> _TASK MATERIAL_

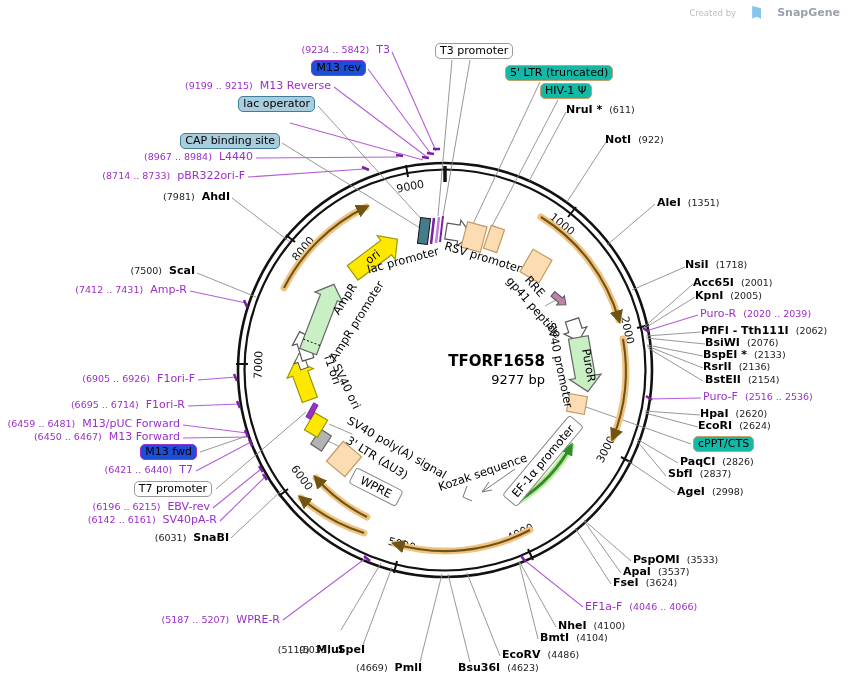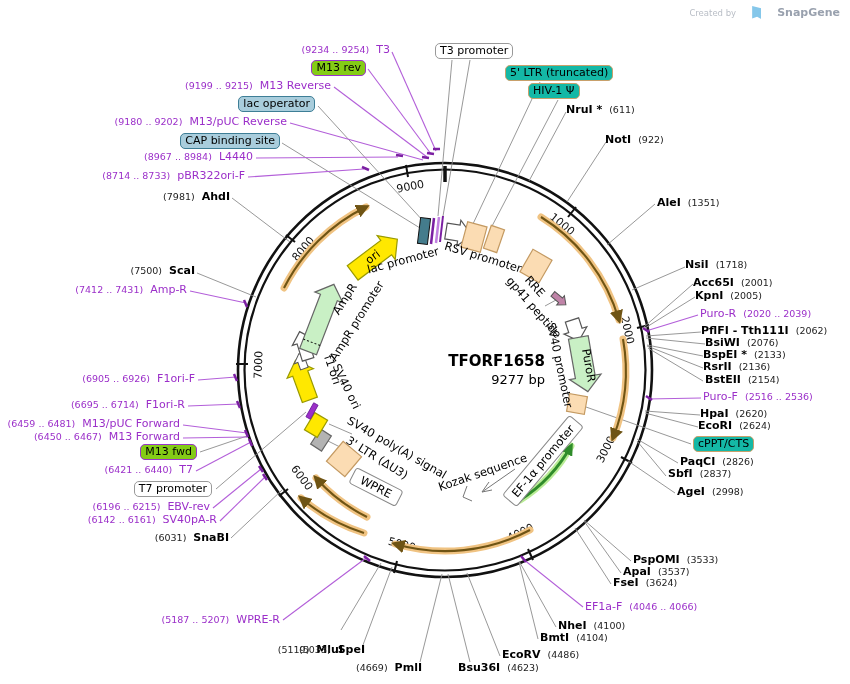--- a/index.html
+++ b/index.html
@@ -307,7 +307,7 @@
 <div class="lbl site l" style="left:605px;top:133px"><span class="nm">NotI</span><span class="pos">(922)</span></div>
 <div class="lbl site l" style="left:566px;top:103px"><span class="nm">NruI *</span><span class="pos">(611)</span></div>
 
-<div class="lbl pr r" style="right:460px;top:43px"><span class="pos">(9234 .. 9254)</span><span class="nm">T3</span></div>
+<div class="lbl pr r" style="right:460px;top:43px"><span class="pos">(9234 .. 5842)</span><span class="nm">T3</span></div>
 <div class="lbl pr r" style="right:519px;top:79px"><span class="pos">(9199 .. 9215)</span><span class="nm">M13 Reverse</span></div>
 <div class="lbl pr r" style="right:563px;top:115px"><span class="pos">(9180 .. 9202)</span><span class="nm">M13/pUC Reverse</span></div>
 <div class="lbl pr r" style="right:597px;top:150px"><span class="pos">(8967 .. 8984)</span><span class="nm">L4440</span></div>

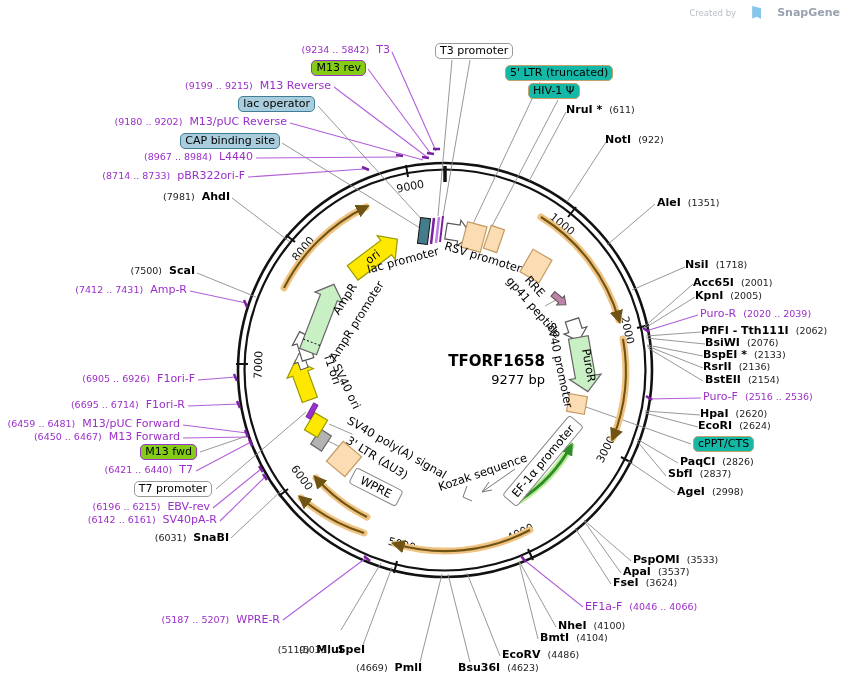--- a/index.html
+++ b/index.html
@@ -18,7 +18,7 @@
        padding:0 4px;border-radius:5px;border:1px solid #999;background:#fff;}
   .box.tan{background:#14b8a6;border-color:#C8A06B;}
   .box.teal{background:#A9CDDC;border-color:#3E7E96;}
-  .box.purple{background:#84cc16;border-color:#9933CC;}
+  .box.purple{background:#1d4ed8;border-color:#9933CC;}
   .center-title{position:absolute;left:345px;top:352px;width:200px;text-align:right;}
   .center-title .nm{font-weight:bold;font-size:15px;color:#000;}
   .center-title .bp{font-size:13px;color:#000;margin-top:2px;}

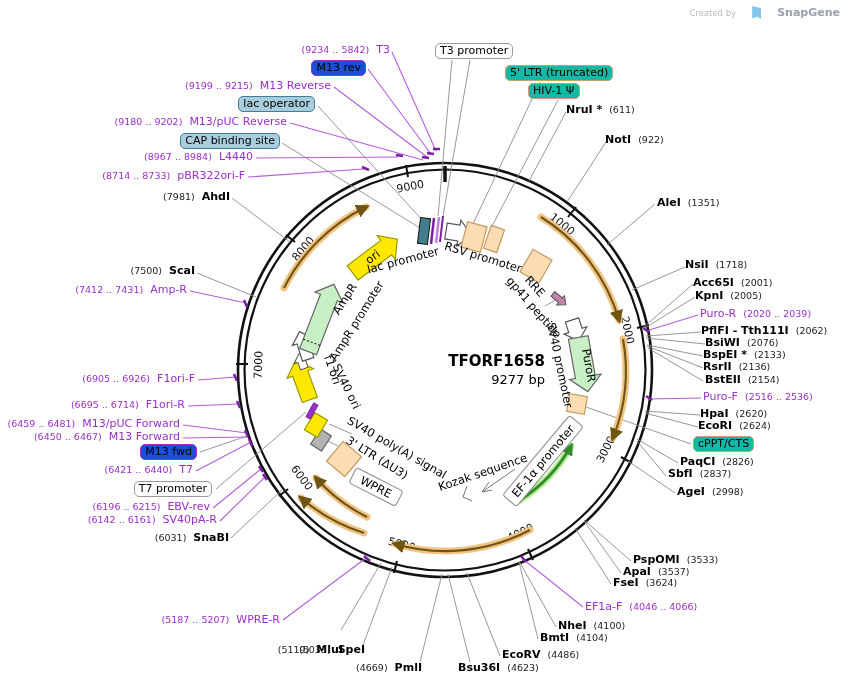--- a/index.html
+++ b/index.html
@@ -330,7 +330,7 @@
 <div class="box teal" style="right:535px;top:96px">lac operator</div>
 <div class="box teal" style="right:570px;top:133px">CAP binding site</div>
 <div class="box tan" style="left:505px;top:65px">5' LTR (truncated)</div>
-<div class="box tan" style="left:528px;top:83px">HIV-1 Ψ</div>
+<div class="box tan" style="left:540px;top:83px">HIV-1 Ψ</div>
 <div class="box tan" style="left:693px;top:436px">cPPT/CTS</div>
 <div class="box purple" style="right:653px;top:444px">M13 fwd</div>
 <div class="box white" style="right:638px;top:481px">T7 promoter</div>

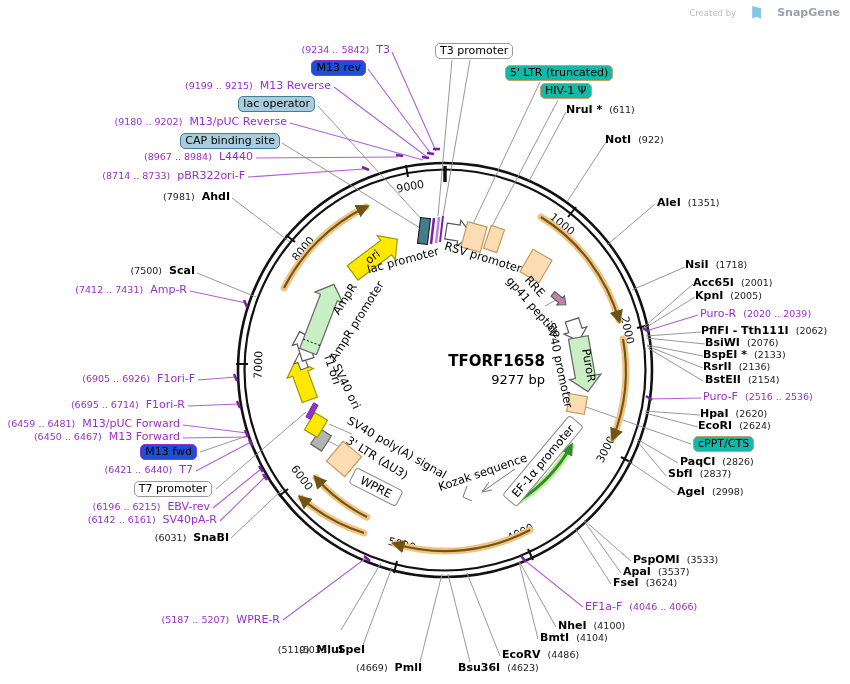--- a/index.html
+++ b/index.html
@@ -309,7 +309,6 @@
 
 <div class="lbl pr r" style="right:460px;top:43px"><span class="pos">(9234 .. 5842)</span><span class="nm">T3</span></div>
 <div class="lbl pr r" style="right:519px;top:79px"><span class="pos">(9199 .. 9215)</span><span class="nm">M13 Reverse</span></div>
-<div class="lbl pr r" style="right:563px;top:115px"><span class="pos">(9180 .. 9202)</span><span class="nm">M13/pUC Reverse</span></div>
 <div class="lbl pr r" style="right:597px;top:150px"><span class="pos">(8967 .. 8984)</span><span class="nm">L4440</span></div>
 <div class="lbl pr r" style="right:605px;top:169px"><span class="pos">(8714 .. 8733)</span><span class="nm">pBR322ori-F</span></div>
 <div class="lbl pr r" style="right:663px;top:283px"><span class="pos">(7412 .. 7431)</span><span class="nm">Amp-R</span></div>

> _EXERCISE DIRECTIONS_
Type the entries again verbatim. Drop the images.

> _EXERCISE RESPONSE_
--- a/index.html
+++ b/index.html
@@ -307,7 +307,7 @@
 <div class="lbl site l" style="left:605px;top:133px"><span class="nm">NotI</span><span class="pos">(922)</span></div>
 <div class="lbl site l" style="left:566px;top:103px"><span class="nm">NruI *</span><span class="pos">(611)</span></div>
 
-<div class="lbl pr r" style="right:460px;top:43px"><span class="pos">(9234 .. 9254)</span><span class="nm">T3</span></div>
+<div class="lbl pr r" style="right:460px;top:43px"><span class="pos">(9234 .. 5842)</span><span class="nm">T3</span></div>
 <div class="lbl pr r" style="right:519px;top:79px"><span class="pos">(9199 .. 9215)</span><span class="nm">M13 Reverse</span></div>
 <div class="lbl pr r" style="right:563px;top:115px"><span class="pos">(9180 .. 9202)</span><span class="nm">M13/pUC Reverse</span></div>
 <div class="lbl pr r" style="right:597px;top:150px"><span class="pos">(8967 .. 8984)</span><span class="nm">L4440</span></div>

--- a/index.html
+++ b/index.html
@@ -18,7 +18,7 @@
        padding:0 4px;border-radius:5px;border:1px solid #999;background:#fff;}
   .box.tan{background:#14b8a6;border-color:#C8A06B;}
   .box.teal{background:#A9CDDC;border-color:#3E7E96;}
-  .box.purple{background:#84cc16;border-color:#9933CC;}
+  .box.purple{background:#1d4ed8;border-color:#9933CC;}
   .center-title{position:absolute;left:345px;top:352px;width:200px;text-align:right;}
   .center-title .nm{font-weight:bold;font-size:15px;color:#000;}
   .center-title .bp{font-size:13px;color:#000;margin-top:2px;}

--- a/index.html
+++ b/index.html
@@ -330,7 +330,7 @@
 <div class="box teal" style="right:535px;top:96px">lac operator</div>
 <div class="box teal" style="right:570px;top:133px">CAP binding site</div>
 <div class="box tan" style="left:505px;top:65px">5' LTR (truncated)</div>
-<div class="box tan" style="left:528px;top:83px">HIV-1 Ψ</div>
+<div class="box tan" style="left:540px;top:83px">HIV-1 Ψ</div>
 <div class="box tan" style="left:693px;top:436px">cPPT/CTS</div>
 <div class="box purple" style="right:653px;top:444px">M13 fwd</div>
 <div class="box white" style="right:638px;top:481px">T7 promoter</div>

--- a/index.html
+++ b/index.html
@@ -309,7 +309,6 @@
 
 <div class="lbl pr r" style="right:460px;top:43px"><span class="pos">(9234 .. 5842)</span><span class="nm">T3</span></div>
 <div class="lbl pr r" style="right:519px;top:79px"><span class="pos">(9199 .. 9215)</span><span class="nm">M13 Reverse</span></div>
-<div class="lbl pr r" style="right:563px;top:115px"><span class="pos">(9180 .. 9202)</span><span class="nm">M13/pUC Reverse</span></div>
 <div class="lbl pr r" style="right:597px;top:150px"><span class="pos">(8967 .. 8984)</span><span class="nm">L4440</span></div>
 <div class="lbl pr r" style="right:605px;top:169px"><span class="pos">(8714 .. 8733)</span><span class="nm">pBR322ori-F</span></div>
 <div class="lbl pr r" style="right:663px;top:283px"><span class="pos">(7412 .. 7431)</span><span class="nm">Amp-R</span></div>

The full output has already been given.